To prove my point, let's do a thought experiment. Let's say I have 2 HFT systems, each of which are equally fast and are equally good at determining if fills indicate true price movements or blips in the market, and are equally good at evaluating outstanding risk. HFT A's strategy is to quote "small" size in a single market and then when it sees fills it thinks indicate price changes to buy a level in order to raise the price in a particular market. HFT B's strategy is to quote at every level in every market and when it see's fill's that indicate price movements cancel it's order's that are at a bad price.

If their price discovery or risk algorithm are perfect the best case scenario is that HFT A and HFT B are paying the exact same price for the right to trade. If there is any slippage in their price discovery or risk algorithms, HFT B wins as it is not paying for the privilege to trade. QED, algos that don't pay up to jump priority queues do better than algos that do. In the blood thirsty world of HFT market making this inefficiently quickly leads to HFT A going out of business.

As far as your scenario about an exchange that is open to distributed systems attacks, that is akin to asking about a casino that has a secret flaw in their poker shuffling. Yes, that would give an unfair advantage to anyone that found the flaw, but it would also kill their ability to host poker games if it became public knowledge. IE exchanges have a huge incentive to make sure this doesn't happen.


> there is no proof that it happens...

> algos that don't pay up to jump priority queues do better than algos that do

It looks to me like all of this is addressed at the version of scenario 2 that I was not talking about, the one where the HFT is working across multiple exchanges.

> exchanges have a huge incentive to make sure this doesn't happen

I'm not sure the casino analogy quite holds here, but I'll have to defer any further comment until I can find the article I mentioned somewhere in this subthread, that went into how this scenario would work in more detail.


Michael Lewis does not know what he is talking about when it comes to this issue, which does not bother him a bit.

kasey_junk seems well-versed.

HFT is like a litmus test for HN. It is a renewable resource.

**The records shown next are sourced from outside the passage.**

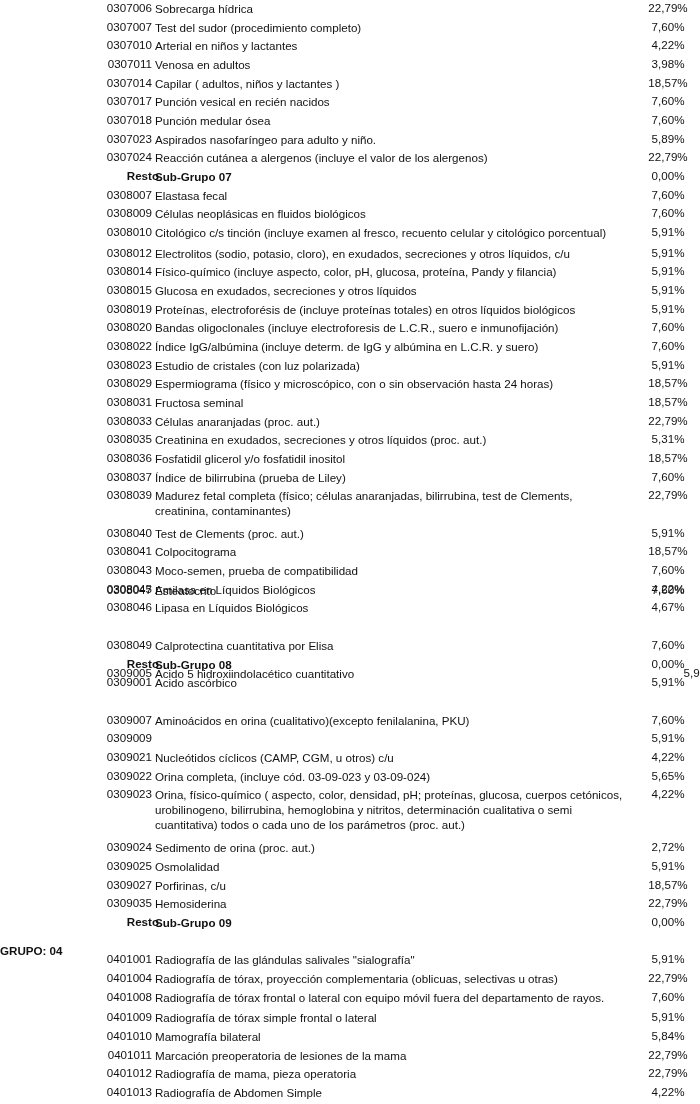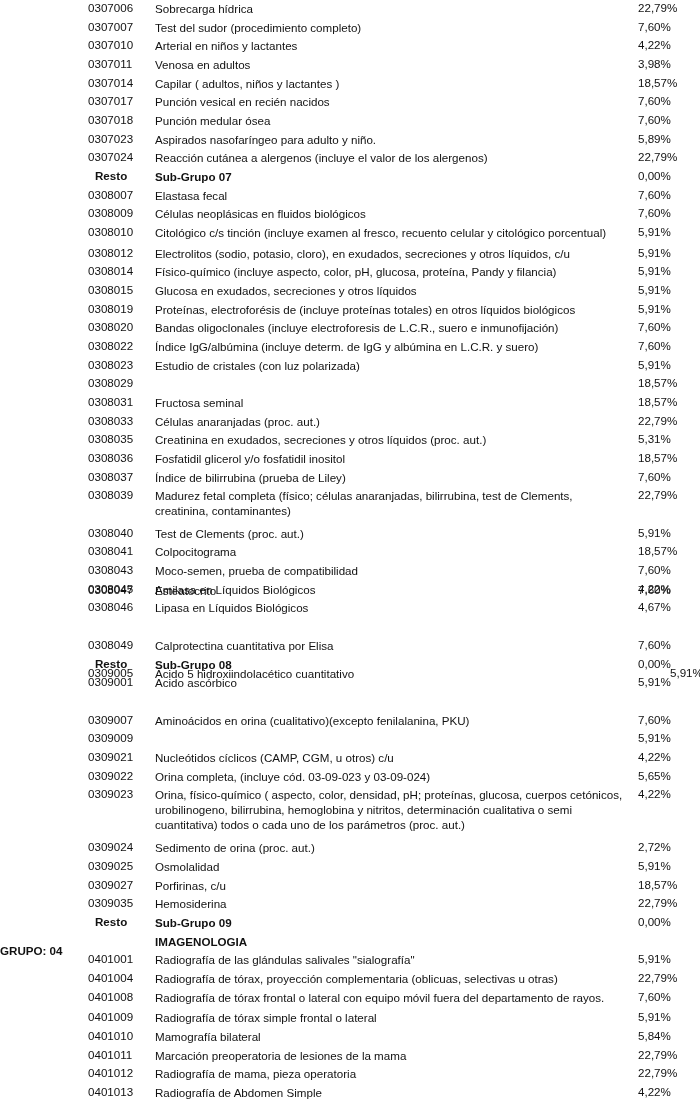--- a/index.html
+++ b/index.html
@@ -3,25 +3,25 @@
 <meta charset="utf-8">
 <style>
   html, body { margin: 0; padding: 0; background: #ffffff; }
   body {
     width: 700px; height: 1104px; overflow: hidden; position: relative;
     font-family: "Liberation Sans", sans-serif; font-size: 11.6px; color: #111;
   }
   #doc { position: absolute; top: 0; left: 0; width: 700px; }
   .row { position: relative; width: 700px; }
   .row .grp { position: absolute; left: 0; width: 86px; font-weight: bold; }
-  .row .code { position: absolute; left: 88px; width: 64px; }
+  .row .code { position: absolute; left: 88px; width: 64px; text-align: right; }
   .row .code.bold { font-weight: bold; left: 95px; }
   .row .desc { position: absolute; left: 155px; width: 470px; line-height: 15px; }
   .row .desc.bold { font-weight: bold; }
-  .row .pct { position: absolute; right: 2px; text-align: left; width: 60px; }
+  .row .pct { position: absolute; right: 2px; text-align: center; width: 60px; }
 </style>
 </head>
 <body>
 
 <div id="doc">
     <div class="row" style="position: absolute; top: 1px; height: 19px;">
       <span class="code">0307006</span>
       <span class="desc">Sobrecarga hídrica</span>
       <span class="pct">22,79%</span>
     </div>
@@ -115,20 +115,21 @@
       <span class="desc">Índice IgG/albúmina (incluye determ. de IgG y albúmina en L.C.R. y suero)</span>
       <span class="pct">7,60%</span>
     </div>
     <div class="row" style="position: absolute; top: 358px; height: 19px;">
       <span class="code">0308023</span>
       <span class="desc">Estudio de cristales (con luz polarizada)</span>
       <span class="pct">5,91%</span>
     </div>
     <div class="row" style="position: absolute; top: 376px; height: 19px;">
       <span class="code">0308029</span>
+      <span class="desc">Espermiograma (físico y microscópico, con o sin observación hasta 24 horas)</span>
       <span class="pct">18,57%</span>
     </div>
     <div class="row" style="position: absolute; top: 395px; height: 19px;">
       <span class="code">0308031</span>
       <span class="desc">Fructosa seminal</span>
       <span class="pct">18,57%</span>
     </div>
     <div class="row" style="position: absolute; top: 414px; height: 19px;">
       <span class="code">0308033</span>
       <span class="desc">Células anaranjadas (proc. aut.)</span>
@@ -249,21 +250,20 @@
       <span class="pct">22,79%</span>
     </div>
     <div class="row" style="position: absolute; top: 915px; height: 19px;">
       <span class="code bold">Resto</span>
       <span class="desc bold">Sub-Grupo 09</span>
       <span class="pct">0,00%</span>
     </div>
     <div class="row" style="position: absolute; top: 934px; height: 19px;">
       <span class="grp" style="top: 10px;">GRUPO: 04</span>
       <span class="code bold"></span>
-      <span class="desc bold">IMAGENOLOGIA</span>
       <span class="pct"></span>
     </div>
     <div class="row" style="position: absolute; top: 952px; height: 19px;">
       <span class="code">0401001</span>
       <span class="desc">Radiografía de las glándulas salivales "sialografía"</span>
       <span class="pct">5,91%</span>
     </div>
     <div class="row" style="position: absolute; top: 971px; height: 19px;">
       <span class="code">0401004</span>
       <span class="desc">Radiografía de tórax, proyección complementaria (oblicuas, selectivas u otras)</span>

In response to situation (2), I want to first tighten the language - as it stands, I'm not sure if it's even possible. By computers, I think you mean exchanges (for example, Nasdaq, BATS, etc.) So somebody wants to trade 50 shares there. Let's say they want to buy at $10.00, and there's no sell orders on NASDAQ but 50 shares on the offer at BATS.

1) If you were doing this through a broker, and that was the state of the book, then they would just route your order to BATS (if I'm not mistaken that's a legal requirement for brokers). 2) If you instead placed the order to be on Nasdaq-only, that would lock (have buy and sell orders at the same price) the national book, something which is not allowed due to Reg NMS. So Nasdaq could not display that you want to buy at $10.00 anyway, and (I'm not sure how they implement their stuff) either hide your order or display it at another price.

So I'm not sure how exactly you're framing this situation. If the HFT's computer can see that your order exists, it's because it posted. If it posted, it could not have had the limit price that would've locked the book.

I may be misunderstanding what you mean when you say at the end that the "two computers reconciled their orders" - because nothing like that does happen. If they are computers at the same exchange, then no, that's simply not how matching engines work. If at different exchanges, then there is no reconciling, your order would not have posted at the right price, or your broker would have not tried to get you best execution on your order(which they are bound to doing).


> By computers, I think you mean exchanges

No; as I responded to another post in this subthread, I mean multiple computers belonging to a single exchange, such as NASDAQ. In one of the previous HN threads on this topic, somebody linked to a post that showed the situation I'm talking about; I'll see if I can find it.